__EXERCISE REQUIREMENTS__
When you reach the line in the data below that contains "22.59 = 67.77", please start repeating lines exactly, and stop after the line that contains "WALL PANELS WPC: 54 -> 72", repeating nothing else.

__EXTRACTED DATA__
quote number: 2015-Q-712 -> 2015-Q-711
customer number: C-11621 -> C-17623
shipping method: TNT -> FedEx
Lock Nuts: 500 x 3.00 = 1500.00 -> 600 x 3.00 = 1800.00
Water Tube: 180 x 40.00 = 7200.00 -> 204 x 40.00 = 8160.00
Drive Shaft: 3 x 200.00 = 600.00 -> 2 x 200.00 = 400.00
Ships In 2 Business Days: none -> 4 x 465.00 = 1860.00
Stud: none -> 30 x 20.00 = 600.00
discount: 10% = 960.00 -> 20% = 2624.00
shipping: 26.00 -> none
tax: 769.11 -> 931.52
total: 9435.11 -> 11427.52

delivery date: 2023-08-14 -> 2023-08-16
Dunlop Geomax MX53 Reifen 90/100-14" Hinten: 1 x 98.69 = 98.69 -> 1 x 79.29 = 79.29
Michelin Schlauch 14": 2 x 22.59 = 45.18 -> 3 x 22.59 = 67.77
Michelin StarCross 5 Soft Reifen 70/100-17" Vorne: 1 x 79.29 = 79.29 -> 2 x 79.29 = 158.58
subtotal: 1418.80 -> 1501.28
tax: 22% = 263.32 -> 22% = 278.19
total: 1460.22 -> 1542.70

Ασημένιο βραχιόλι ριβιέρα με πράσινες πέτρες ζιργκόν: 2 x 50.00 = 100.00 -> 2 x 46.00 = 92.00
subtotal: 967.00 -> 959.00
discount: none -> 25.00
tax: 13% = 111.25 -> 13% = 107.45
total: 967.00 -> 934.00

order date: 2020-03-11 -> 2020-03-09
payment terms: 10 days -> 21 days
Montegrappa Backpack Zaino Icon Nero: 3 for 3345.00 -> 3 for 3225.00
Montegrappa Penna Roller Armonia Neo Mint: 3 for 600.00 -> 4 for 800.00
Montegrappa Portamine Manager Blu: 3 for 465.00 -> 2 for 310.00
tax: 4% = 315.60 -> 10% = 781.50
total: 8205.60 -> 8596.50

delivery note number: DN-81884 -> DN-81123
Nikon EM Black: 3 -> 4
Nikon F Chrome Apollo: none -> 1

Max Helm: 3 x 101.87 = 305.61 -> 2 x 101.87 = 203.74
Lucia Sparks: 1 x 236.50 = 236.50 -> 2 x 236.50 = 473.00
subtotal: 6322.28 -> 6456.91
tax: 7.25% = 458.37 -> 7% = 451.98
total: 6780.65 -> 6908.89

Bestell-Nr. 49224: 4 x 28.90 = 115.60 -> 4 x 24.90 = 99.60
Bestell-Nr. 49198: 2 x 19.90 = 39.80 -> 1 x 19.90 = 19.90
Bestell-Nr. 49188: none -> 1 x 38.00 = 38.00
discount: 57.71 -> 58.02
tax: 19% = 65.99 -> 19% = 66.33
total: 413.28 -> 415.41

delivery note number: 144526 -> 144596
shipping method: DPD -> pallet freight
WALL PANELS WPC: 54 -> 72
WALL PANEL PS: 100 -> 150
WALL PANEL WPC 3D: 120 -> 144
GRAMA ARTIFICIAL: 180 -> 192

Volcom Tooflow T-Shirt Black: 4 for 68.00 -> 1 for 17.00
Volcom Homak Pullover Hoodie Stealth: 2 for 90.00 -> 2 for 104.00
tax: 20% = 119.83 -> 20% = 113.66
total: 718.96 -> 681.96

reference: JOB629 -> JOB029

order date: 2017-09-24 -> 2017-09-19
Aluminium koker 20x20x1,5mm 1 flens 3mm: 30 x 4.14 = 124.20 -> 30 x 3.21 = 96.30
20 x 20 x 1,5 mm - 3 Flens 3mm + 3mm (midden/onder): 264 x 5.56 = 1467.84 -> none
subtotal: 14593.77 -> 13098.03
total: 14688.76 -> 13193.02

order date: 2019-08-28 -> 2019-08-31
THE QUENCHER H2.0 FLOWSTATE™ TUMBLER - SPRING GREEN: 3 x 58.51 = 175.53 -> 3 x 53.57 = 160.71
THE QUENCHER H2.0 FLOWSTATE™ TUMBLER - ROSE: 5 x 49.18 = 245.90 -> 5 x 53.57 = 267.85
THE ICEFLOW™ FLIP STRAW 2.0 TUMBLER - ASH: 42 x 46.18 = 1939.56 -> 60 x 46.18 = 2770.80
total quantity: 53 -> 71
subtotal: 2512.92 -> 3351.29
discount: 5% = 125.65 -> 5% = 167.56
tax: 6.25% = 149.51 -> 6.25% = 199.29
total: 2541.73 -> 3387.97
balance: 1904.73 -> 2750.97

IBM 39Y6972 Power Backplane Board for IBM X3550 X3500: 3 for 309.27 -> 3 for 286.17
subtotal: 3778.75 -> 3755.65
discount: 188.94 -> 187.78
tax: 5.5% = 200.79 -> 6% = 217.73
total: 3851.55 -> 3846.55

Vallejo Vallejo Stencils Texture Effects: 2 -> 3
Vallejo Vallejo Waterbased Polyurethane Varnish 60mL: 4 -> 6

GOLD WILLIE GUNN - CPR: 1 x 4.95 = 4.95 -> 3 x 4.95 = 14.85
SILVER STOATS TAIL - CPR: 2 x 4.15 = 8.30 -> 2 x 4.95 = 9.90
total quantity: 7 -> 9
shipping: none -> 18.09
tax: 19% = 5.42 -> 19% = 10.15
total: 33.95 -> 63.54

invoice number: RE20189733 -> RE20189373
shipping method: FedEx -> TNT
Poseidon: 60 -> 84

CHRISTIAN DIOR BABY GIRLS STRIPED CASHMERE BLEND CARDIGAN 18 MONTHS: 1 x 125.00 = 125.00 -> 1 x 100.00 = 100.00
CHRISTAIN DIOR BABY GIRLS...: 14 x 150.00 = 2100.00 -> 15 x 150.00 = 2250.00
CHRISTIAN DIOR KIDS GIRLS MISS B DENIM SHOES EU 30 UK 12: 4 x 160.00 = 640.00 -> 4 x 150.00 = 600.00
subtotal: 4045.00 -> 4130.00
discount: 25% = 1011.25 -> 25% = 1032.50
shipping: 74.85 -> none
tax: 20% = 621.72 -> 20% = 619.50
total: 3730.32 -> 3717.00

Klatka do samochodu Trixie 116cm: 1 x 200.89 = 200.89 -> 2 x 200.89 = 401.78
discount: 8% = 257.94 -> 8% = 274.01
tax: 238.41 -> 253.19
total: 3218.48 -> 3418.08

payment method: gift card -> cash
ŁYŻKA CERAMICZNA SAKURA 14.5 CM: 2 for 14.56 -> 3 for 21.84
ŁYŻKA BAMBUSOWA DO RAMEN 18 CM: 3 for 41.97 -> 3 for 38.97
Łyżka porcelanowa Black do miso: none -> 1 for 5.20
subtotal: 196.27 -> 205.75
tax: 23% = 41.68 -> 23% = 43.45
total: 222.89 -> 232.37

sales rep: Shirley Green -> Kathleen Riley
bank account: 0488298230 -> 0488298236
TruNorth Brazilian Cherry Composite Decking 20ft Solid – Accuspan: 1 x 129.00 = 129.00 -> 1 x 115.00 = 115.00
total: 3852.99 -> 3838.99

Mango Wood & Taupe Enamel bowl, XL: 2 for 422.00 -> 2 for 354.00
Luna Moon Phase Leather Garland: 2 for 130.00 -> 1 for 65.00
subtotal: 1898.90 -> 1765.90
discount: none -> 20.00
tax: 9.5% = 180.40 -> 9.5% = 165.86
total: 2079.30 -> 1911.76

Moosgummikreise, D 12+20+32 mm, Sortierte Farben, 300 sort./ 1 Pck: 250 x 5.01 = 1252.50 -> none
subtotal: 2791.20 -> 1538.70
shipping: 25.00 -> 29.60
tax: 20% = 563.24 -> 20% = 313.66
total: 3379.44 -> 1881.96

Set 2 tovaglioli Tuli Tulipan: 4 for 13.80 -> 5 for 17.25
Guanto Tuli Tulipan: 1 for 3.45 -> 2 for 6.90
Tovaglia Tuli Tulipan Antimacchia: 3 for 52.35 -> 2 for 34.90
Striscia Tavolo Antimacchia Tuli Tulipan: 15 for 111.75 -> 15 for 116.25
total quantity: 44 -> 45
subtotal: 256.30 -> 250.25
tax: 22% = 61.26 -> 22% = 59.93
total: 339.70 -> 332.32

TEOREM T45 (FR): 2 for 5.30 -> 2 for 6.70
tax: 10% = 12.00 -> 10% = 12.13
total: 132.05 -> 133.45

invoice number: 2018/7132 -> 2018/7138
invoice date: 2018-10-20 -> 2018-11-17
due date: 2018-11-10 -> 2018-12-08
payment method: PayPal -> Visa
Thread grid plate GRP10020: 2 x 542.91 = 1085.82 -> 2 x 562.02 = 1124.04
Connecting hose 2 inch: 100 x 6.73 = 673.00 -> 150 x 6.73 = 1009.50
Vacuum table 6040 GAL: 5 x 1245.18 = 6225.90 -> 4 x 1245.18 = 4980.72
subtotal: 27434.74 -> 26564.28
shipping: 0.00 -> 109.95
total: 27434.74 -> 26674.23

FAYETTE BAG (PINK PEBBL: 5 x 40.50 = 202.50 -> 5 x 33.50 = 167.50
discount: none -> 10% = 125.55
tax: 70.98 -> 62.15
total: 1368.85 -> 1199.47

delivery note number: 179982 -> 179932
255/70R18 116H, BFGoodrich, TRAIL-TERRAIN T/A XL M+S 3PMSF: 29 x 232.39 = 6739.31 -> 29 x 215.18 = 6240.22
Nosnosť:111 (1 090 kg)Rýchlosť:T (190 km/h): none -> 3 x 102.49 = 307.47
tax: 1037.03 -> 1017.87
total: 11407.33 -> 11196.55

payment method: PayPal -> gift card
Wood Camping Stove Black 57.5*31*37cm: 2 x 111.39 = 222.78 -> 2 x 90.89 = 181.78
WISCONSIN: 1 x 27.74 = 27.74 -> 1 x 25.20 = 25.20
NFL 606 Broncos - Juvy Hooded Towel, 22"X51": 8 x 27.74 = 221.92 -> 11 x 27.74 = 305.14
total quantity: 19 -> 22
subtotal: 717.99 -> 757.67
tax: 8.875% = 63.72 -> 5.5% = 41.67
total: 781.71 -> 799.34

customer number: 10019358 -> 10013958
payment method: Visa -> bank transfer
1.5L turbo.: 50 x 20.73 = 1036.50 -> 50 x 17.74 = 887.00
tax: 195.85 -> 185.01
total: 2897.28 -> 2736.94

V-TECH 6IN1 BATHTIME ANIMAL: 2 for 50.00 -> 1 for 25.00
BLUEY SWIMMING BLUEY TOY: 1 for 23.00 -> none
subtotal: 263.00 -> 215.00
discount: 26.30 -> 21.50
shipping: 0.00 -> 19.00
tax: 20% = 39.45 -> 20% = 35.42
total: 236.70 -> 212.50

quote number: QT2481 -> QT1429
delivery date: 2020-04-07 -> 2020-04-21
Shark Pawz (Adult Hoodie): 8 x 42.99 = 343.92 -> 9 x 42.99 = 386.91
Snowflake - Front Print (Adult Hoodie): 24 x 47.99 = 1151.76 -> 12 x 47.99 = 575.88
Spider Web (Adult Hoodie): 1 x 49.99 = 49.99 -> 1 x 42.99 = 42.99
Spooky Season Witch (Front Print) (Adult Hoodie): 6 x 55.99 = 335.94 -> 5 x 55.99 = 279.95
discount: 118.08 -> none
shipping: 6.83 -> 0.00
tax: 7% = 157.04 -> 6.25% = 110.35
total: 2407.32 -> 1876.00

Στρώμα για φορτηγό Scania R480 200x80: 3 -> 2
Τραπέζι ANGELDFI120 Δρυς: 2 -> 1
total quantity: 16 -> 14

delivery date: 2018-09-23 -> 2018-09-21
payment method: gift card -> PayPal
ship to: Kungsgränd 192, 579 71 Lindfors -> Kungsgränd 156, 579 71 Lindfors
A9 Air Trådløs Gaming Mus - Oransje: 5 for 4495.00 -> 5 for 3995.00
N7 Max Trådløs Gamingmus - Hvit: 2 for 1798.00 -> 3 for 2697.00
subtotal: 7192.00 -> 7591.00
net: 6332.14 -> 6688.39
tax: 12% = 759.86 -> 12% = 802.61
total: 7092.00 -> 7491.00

__REPLY__
Michelin Schlauch 14": 2 x 22.59 = 45.18 -> 3 x 22.59 = 67.77
Michelin StarCross 5 Soft Reifen 70/100-17" Vorne: 1 x 79.29 = 79.29 -> 2 x 79.29 = 158.58
subtotal: 1418.80 -> 1501.28
tax: 22% = 263.32 -> 22% = 278.19
total: 1460.22 -> 1542.70

Ασημένιο βραχιόλι ριβιέρα με πράσινες πέτρες ζιργκόν: 2 x 50.00 = 100.00 -> 2 x 46.00 = 92.00
subtotal: 967.00 -> 959.00
discount: none -> 25.00
tax: 13% = 111.25 -> 13% = 107.45
total: 967.00 -> 934.00

order date: 2020-03-11 -> 2020-03-09
payment terms: 10 days -> 21 days
Montegrappa Backpack Zaino Icon Nero: 3 for 3345.00 -> 3 for 3225.00
Montegrappa Penna Roller Armonia Neo Mint: 3 for 600.00 -> 4 for 800.00
Montegrappa Portamine Manager Blu: 3 for 465.00 -> 2 for 310.00
tax: 4% = 315.60 -> 10% = 781.50
total: 8205.60 -> 8596.50

delivery note number: DN-81884 -> DN-81123
Nikon EM Black: 3 -> 4
Nikon F Chrome Apollo: none -> 1

Max Helm: 3 x 101.87 = 305.61 -> 2 x 101.87 = 203.74
Lucia Sparks: 1 x 236.50 = 236.50 -> 2 x 236.50 = 473.00
subtotal: 6322.28 -> 6456.91
tax: 7.25% = 458.37 -> 7% = 451.98
total: 6780.65 -> 6908.89

Bestell-Nr. 49224: 4 x 28.90 = 115.60 -> 4 x 24.90 = 99.60
Bestell-Nr. 49198: 2 x 19.90 = 39.80 -> 1 x 19.90 = 19.90
Bestell-Nr. 49188: none -> 1 x 38.00 = 38.00
discount: 57.71 -> 58.02
tax: 19% = 65.99 -> 19% = 66.33
total: 413.28 -> 415.41

delivery note number: 144526 -> 144596
shipping method: DPD -> pallet freight
WALL PANELS WPC: 54 -> 72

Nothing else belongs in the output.